• Rossella Avallone, Chiara Lucchi, Giulia Puja, Alessandro Codeluppi, Monica Filaferro, Giovanni Vitale, Cecilia Rustichelli, and Giuseppe Biagini.
• Department of Life Sciences, Modena and Reggio Emilia University, 41125 Modena, Italy.
• Cells. 2020 Sep 13; 9 (9).

AbstractNeuroinflammation, whose distinctive sign is the activation of microglia, is supposed to play a key role in the development and progression of neurodegenerative diseases. The aim of this investigation was to determine levels of neurosteroids produced by resting and injured BV-2 microglial cells. BV-2 cells were exposed to increasing concentrations of rotenone to progressively reduce their viability by increasing reactive oxygen species (ROS) production. BV-2 cell viability was significantly reduced 24, 48 and 72 h after rotenone (50-1000 nM) exposure. Concomitantly, rotenone (50-100 nM) determined a dose-independent augmentation of ROS production. Then, BV-2 cells were exposed to a single, threshold dose of rotenone (75 nM) to evaluate the overtime release of neurosteroids. In particular, pregnenolone, pregnenolone sulfate, progesterone, 5α-dihydroprogesterone (5α-DHP), allopregnanolone, and pregnanolone, were quantified in the culture medium by liquid chromatography with tandem mass spectrometry (LC-MS/MS) analysis.
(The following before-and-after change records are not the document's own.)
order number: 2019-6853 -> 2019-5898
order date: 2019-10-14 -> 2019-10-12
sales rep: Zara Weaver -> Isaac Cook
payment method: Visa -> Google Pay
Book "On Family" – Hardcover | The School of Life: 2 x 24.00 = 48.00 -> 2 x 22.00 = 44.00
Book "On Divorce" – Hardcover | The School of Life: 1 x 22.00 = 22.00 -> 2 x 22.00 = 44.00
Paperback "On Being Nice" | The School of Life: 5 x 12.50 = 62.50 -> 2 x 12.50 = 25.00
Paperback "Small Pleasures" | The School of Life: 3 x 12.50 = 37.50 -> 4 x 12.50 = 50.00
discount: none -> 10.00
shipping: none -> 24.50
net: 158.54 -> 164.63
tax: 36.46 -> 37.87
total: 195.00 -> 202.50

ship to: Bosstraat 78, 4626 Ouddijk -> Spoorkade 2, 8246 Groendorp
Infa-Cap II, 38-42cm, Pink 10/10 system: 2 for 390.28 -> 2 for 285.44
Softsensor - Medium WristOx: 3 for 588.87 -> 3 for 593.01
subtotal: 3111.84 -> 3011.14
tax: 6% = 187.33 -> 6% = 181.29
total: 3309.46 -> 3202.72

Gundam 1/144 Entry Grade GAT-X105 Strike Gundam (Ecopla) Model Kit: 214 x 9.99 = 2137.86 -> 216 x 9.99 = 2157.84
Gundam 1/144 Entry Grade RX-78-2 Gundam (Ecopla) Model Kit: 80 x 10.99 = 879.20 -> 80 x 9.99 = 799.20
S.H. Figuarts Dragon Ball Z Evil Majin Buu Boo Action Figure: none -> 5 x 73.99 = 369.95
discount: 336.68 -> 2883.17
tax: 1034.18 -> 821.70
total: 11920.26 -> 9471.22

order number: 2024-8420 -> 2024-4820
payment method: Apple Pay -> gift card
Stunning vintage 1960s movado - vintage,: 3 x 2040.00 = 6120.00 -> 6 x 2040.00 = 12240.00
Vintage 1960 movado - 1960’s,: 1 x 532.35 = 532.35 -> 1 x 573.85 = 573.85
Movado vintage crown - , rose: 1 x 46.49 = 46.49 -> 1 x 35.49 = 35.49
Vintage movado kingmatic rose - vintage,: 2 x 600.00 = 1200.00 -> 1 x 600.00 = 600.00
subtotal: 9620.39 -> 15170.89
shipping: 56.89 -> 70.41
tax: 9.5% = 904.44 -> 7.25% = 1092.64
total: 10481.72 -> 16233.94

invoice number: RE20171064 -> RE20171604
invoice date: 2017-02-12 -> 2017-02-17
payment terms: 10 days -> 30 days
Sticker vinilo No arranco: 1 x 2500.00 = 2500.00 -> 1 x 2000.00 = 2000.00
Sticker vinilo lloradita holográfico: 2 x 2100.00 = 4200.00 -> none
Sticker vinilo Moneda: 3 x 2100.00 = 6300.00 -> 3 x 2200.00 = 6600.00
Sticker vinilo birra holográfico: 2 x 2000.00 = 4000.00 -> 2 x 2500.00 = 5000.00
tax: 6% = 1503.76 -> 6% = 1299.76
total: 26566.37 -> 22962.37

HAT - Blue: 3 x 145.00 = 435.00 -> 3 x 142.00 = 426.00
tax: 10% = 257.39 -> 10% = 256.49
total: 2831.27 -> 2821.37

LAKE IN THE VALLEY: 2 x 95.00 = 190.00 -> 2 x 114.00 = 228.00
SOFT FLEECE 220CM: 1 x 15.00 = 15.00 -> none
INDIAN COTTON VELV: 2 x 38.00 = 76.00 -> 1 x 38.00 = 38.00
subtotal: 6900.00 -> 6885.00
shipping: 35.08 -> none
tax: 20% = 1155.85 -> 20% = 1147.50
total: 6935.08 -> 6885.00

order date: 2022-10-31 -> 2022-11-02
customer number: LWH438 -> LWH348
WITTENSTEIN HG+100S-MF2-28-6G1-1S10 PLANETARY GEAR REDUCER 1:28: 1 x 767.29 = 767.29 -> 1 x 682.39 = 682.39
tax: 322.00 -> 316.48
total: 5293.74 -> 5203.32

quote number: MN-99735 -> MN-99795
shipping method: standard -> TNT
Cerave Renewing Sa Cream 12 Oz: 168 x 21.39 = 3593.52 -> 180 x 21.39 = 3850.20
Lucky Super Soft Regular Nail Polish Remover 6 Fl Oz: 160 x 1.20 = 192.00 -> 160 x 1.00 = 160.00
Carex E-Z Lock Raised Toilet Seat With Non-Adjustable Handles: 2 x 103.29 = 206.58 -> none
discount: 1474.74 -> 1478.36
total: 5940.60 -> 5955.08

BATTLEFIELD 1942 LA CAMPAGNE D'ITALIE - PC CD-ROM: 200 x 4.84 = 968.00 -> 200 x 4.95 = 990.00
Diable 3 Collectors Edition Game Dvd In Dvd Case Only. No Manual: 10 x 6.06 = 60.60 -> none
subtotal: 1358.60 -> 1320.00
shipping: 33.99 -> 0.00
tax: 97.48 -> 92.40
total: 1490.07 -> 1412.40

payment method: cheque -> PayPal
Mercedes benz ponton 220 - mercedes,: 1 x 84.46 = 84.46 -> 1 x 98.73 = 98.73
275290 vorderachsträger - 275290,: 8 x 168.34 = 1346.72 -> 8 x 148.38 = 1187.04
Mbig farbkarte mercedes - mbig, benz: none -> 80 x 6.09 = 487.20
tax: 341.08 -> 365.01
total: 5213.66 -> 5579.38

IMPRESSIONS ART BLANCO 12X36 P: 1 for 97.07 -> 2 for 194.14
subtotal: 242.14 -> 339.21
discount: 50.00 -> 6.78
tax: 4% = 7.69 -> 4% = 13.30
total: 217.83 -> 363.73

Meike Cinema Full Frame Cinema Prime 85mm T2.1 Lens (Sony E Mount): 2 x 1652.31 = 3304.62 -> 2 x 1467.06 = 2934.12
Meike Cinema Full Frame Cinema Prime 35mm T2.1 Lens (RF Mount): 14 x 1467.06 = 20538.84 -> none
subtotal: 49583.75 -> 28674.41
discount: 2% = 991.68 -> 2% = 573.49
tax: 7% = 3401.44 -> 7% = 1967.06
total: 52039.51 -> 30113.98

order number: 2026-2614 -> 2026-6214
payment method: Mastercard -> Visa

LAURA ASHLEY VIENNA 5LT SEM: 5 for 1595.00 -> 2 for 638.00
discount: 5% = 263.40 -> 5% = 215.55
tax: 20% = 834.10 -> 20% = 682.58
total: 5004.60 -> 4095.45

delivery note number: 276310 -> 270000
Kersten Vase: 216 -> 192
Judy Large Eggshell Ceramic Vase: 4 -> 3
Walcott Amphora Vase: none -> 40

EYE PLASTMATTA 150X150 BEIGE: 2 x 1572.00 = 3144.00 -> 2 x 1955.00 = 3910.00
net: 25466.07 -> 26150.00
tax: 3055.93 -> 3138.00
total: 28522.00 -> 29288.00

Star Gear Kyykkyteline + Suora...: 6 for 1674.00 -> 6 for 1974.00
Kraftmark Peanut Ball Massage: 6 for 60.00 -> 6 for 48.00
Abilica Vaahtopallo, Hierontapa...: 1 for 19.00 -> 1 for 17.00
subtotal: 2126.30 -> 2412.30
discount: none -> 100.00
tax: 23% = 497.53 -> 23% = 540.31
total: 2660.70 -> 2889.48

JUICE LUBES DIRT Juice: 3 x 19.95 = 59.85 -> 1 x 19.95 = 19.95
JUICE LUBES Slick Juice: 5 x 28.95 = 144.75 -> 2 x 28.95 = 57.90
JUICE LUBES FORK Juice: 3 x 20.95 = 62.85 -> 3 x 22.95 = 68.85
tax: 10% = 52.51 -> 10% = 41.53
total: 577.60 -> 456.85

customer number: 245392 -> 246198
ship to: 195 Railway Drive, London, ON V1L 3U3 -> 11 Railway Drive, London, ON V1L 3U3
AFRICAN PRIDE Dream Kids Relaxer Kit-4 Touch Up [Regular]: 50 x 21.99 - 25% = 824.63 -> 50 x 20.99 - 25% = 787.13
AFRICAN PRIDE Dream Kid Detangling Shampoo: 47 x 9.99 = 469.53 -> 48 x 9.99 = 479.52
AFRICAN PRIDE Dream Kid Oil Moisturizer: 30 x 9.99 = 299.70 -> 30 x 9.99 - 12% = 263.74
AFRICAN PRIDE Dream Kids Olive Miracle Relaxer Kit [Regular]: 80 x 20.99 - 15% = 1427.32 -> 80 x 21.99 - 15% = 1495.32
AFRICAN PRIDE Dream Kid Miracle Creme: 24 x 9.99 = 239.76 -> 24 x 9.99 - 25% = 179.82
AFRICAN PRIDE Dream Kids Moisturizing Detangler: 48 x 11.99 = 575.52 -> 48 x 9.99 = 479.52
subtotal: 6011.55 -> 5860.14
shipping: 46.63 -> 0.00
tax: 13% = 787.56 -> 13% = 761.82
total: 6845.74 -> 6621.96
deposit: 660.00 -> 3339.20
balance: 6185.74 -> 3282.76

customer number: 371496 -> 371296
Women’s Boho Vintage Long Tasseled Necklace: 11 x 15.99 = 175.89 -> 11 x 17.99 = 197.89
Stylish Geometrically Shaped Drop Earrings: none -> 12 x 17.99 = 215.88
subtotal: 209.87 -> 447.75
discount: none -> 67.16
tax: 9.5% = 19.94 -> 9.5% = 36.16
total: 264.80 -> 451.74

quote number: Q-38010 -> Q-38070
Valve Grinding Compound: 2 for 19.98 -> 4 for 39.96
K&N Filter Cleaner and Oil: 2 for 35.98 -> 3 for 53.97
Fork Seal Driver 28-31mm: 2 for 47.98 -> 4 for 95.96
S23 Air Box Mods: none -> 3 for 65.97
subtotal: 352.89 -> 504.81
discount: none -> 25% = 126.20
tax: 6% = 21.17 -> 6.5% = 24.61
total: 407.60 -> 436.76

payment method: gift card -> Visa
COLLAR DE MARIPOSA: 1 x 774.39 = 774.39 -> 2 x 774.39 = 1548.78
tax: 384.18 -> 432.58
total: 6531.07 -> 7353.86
BV-2 cells synthesized all the investigated neurosteroids and, after exposure to rotenone, 5αDHP and pregnanolone production was remarkably increased. In conclusion, we found that BV-2 cells not only synthesize several neurosteroids, but further increase this production following oxidative damage. Pregnanolone and 5α-DHP may play a role in modifying the progression of neuroinflammation in neurodegenerative diseases.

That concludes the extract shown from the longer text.